◆ **Required work**
Exact copy required. Repeat the records, but keep the pictures out.

◆ **Provided records**
──────────

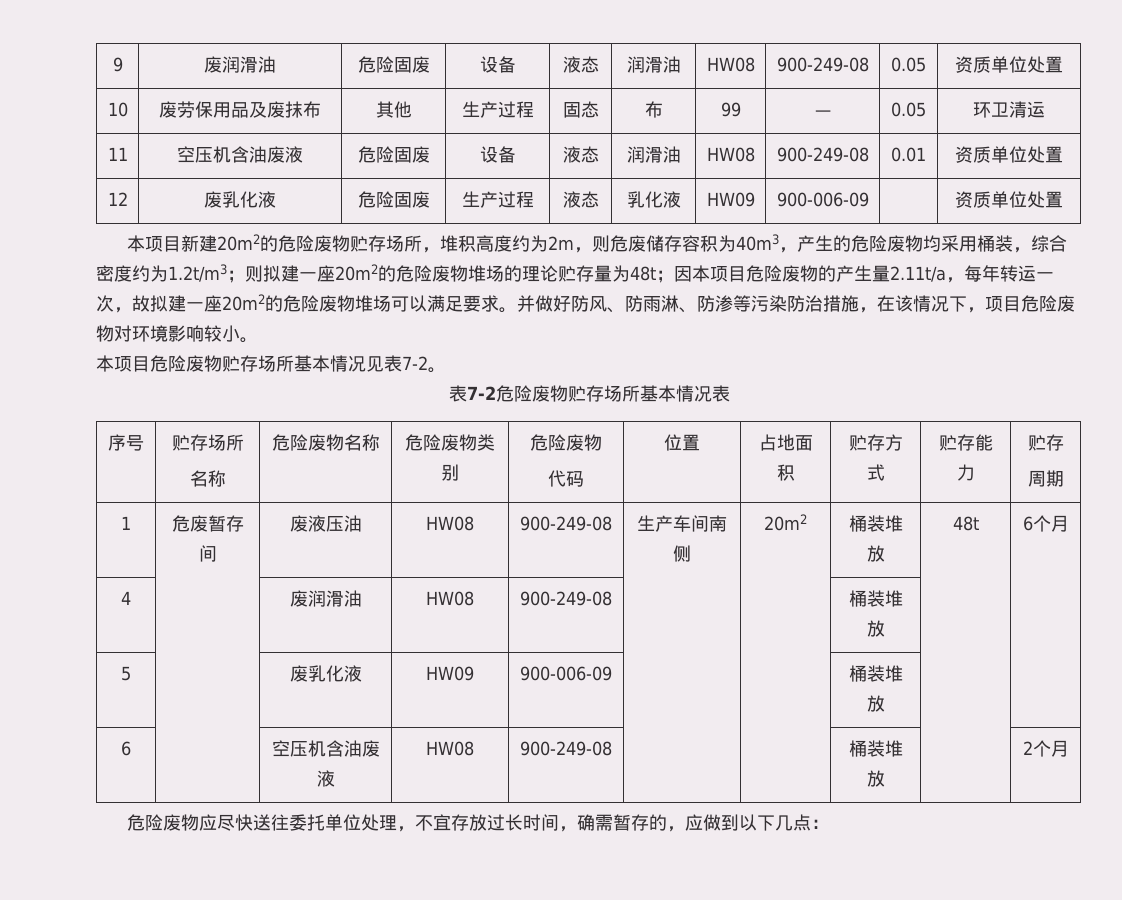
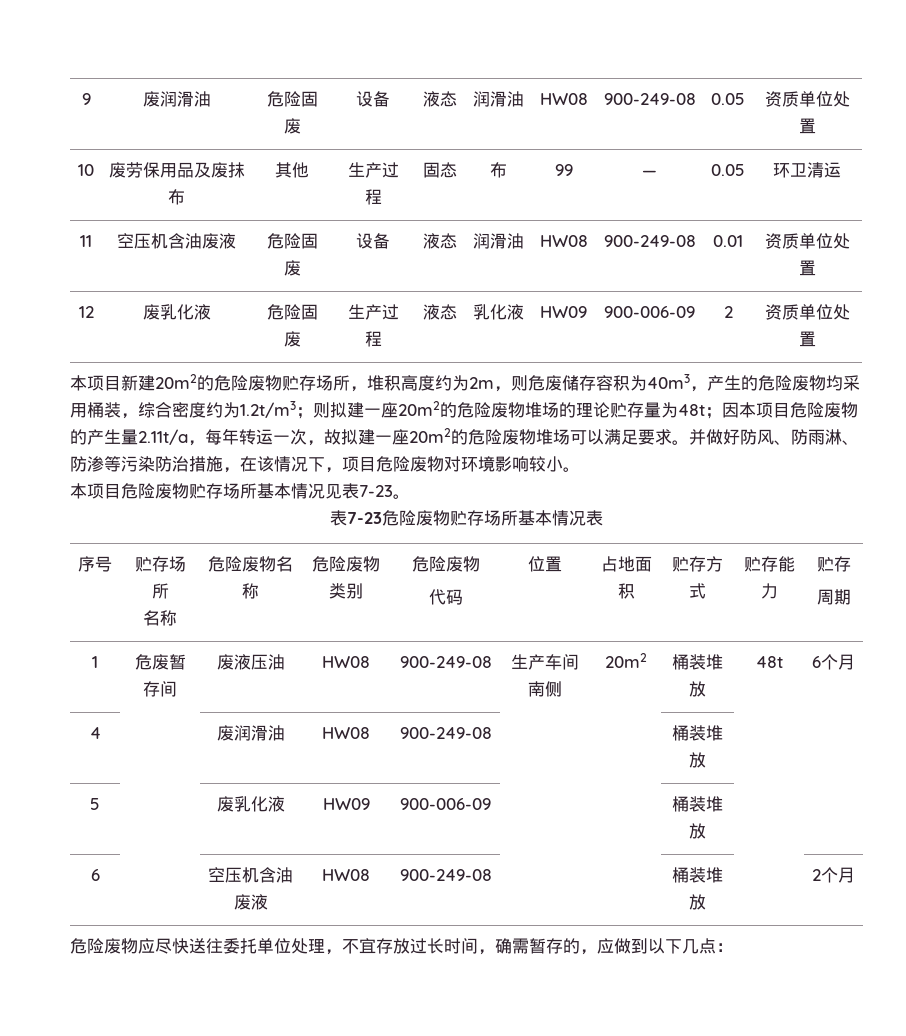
- 12 | 废乳化液 | 危险固废 | 生产过程 | 液态 | 乳化液 | HW09 | 900-006-09 | | 资质单位处置
+ 12 | 废乳化液 | 危险固废 | 生产过程 | 液态 | 乳化液 | HW09 | 900-006-09 | 2 | 资质单位处置
- 本项目危险废物贮存场所基本情况见表7-2。
+ 本项目危险废物贮存场所基本情况见表7-23。
- 表7-2危险废物贮存场所基本情况表
+ 表7-23危险废物贮存场所基本情况表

──────────

◆ **Result for this task**
- 12 | 废乳化液 | 危险固废 | 生产过程 | 液态 | 乳化液 | HW09 | 900-006-09 | | 资质单位处置
+ 12 | 废乳化液 | 危险固废 | 生产过程 | 液态 | 乳化液 | HW09 | 900-006-09 | 2 | 资质单位处置
- 本项目危险废物贮存场所基本情况见表7-2。
+ 本项目危险废物贮存场所基本情况见表7-23。
- 表7-2危险废物贮存场所基本情况表
+ 表7-23危险废物贮存场所基本情况表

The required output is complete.